Yüzey seviyesinde 3 - 4 m’lik bir alüvyon dolgusu altında bulunan yerleşim; Hellenistik Dönem (Ege Gübre I), Kalkolitik Dönem (Ege Gübre II), Neolitik Dönem (Ege Gübre IIIa, IIIb) ve yuvarlak yapılarla temsil edilen Ege Gübre IV olmak üzere toplam dört ana tabakaya tarihlendirilmiştir (Sağlamtimur, 2012, s. 197).

Ege Gübre Neolitik yerleşiminde çöp imha etme uygulamalarına bakılacak olduğunda, iki tip alanın tespit edildiği görülmektedir. Bu uygulamaların hem avlularda bulunan işliklerle ilişkilendirilmiş çöp çukurlarında, hem de bu çukurların yanı sıra özellikle çöplük olarak tanımlanmış iki alanda sürdürüldüğü görülmektedir (Ozan, 2012, s. 85). Avlu dolgularında açığa çıkarılan çok sayıda seramik, hayvan kemikleri, taş alet artıkları avlunun da çöp atma amacıyla kullanıldığını kanıtlamıştır. Bunun yanında, özel olarak çöplük alanlarının yaratıldığı da görülmektedir.

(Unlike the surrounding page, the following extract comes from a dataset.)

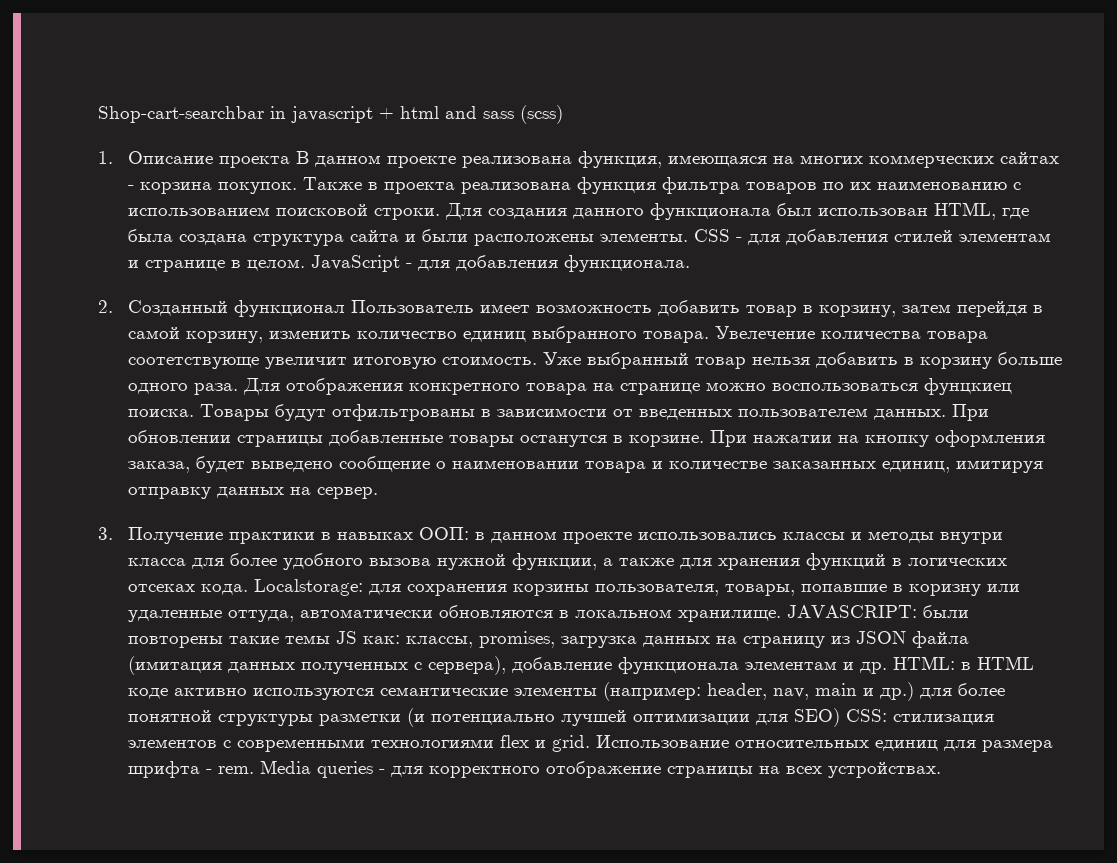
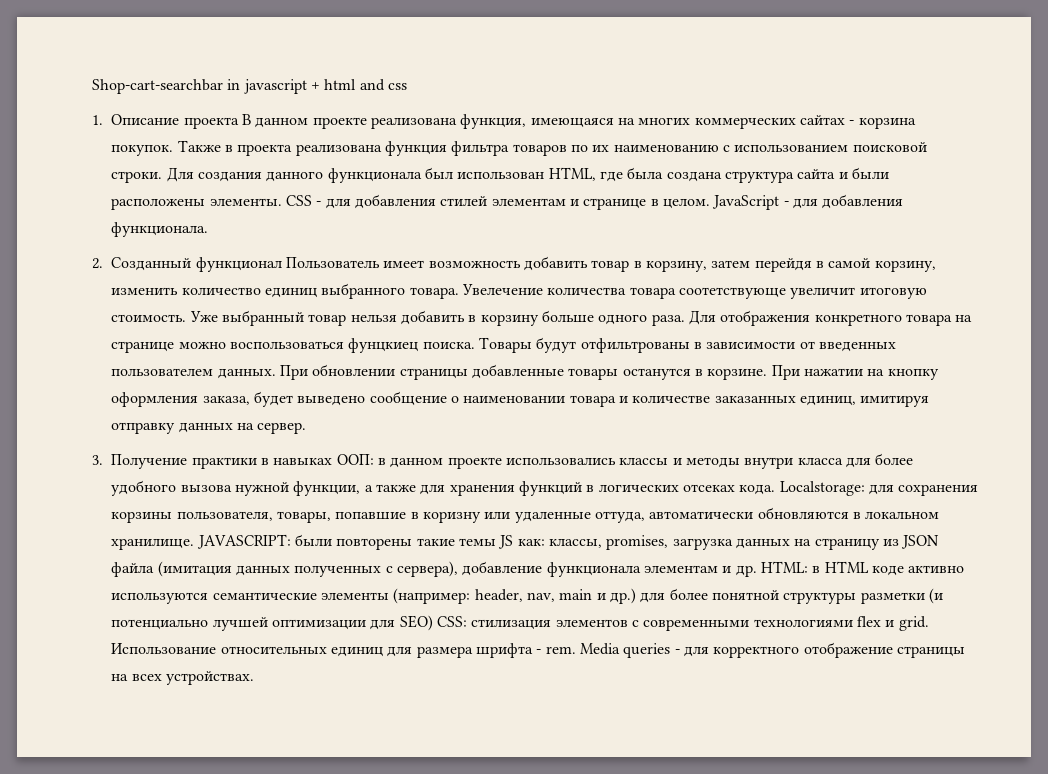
- Shop-cart-searchbar in javascript + html and sass (scss)
+ Shop-cart-searchbar in javascript + html and css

G1d plankaresinin MÖ yaklaşık 5900 - 5700 yıllarına tarihlenen IIIa yapı katına ait başka bir çöp çukurunda iki adet antropomorfik kap parçası bulunmuştur (Ozan, 2012, s. 272). A3 ve E4 açmalarının III. tabakasında açığa çıkarılan çöplüklerin içerisinde; seramik parçaları, atık kemik parçaları, işlevi sona ermiş obsidiyen dilgi ve yonga parçaları, yumuşakça kavkıları ve figürin parçaları gibi buluntuların ele geçtiği ve bu materyallerin bilinçli bir elden çıkarma uygulaması olarak buraya atıldığı belirtilmektedir (Ozan, 2012, s. 85). Yerleşimin başka herhangi bir alanında bu yoğunlukta bir atık alanı bulunmaması, söz konusu varsayımı desteklemektedir (bkz. Resim 28).

Ulucak Höyük

Ulucak Höyük, İzmir-Ankara Karayolu üzerinde, Kemalpaşa ilçesine bağlı, Ulucak Beldesi sınırları içinde yer almaktadır. Güneyinde Nif Dağı, kuzeyinde Spil Dağı’nın yer aldığı höyük, Nif Çayı’nın oluşturmuş olduğu alüvyal dolgu üzerinde konumlanmıştır. 3 hektarlık bir alana yayılan, 120 x 140 m boyutlarında, 10 m kültür dolgusuna sahip bir höyük yerleşimidir. 1960 yılında David French tarafından tespit edilen höyükteki ilk arkeolojik kazı çalışmalarına 1995 yılında, Prof. Dr. Altan Çilingiroğlu başkanlığında başlanmıştır (Çilingiroğlu & Çilingiroğlu, 2007, s. 362). Bugün kazı başkanlığını Prof. Dr. Özlem Çevik’in yapmakta olduğu Ulucak Höyük, Neolitikleşme sürecinin Batı Anadolu ve özelde Ege Bölgesi’nde ortaya çıkışını, Yakındoğu ve Avrupa kültürleriyle olan sosyal, kültürel ve ticari ilişkilerini ortaya koyması açısından önem taşımaktadır.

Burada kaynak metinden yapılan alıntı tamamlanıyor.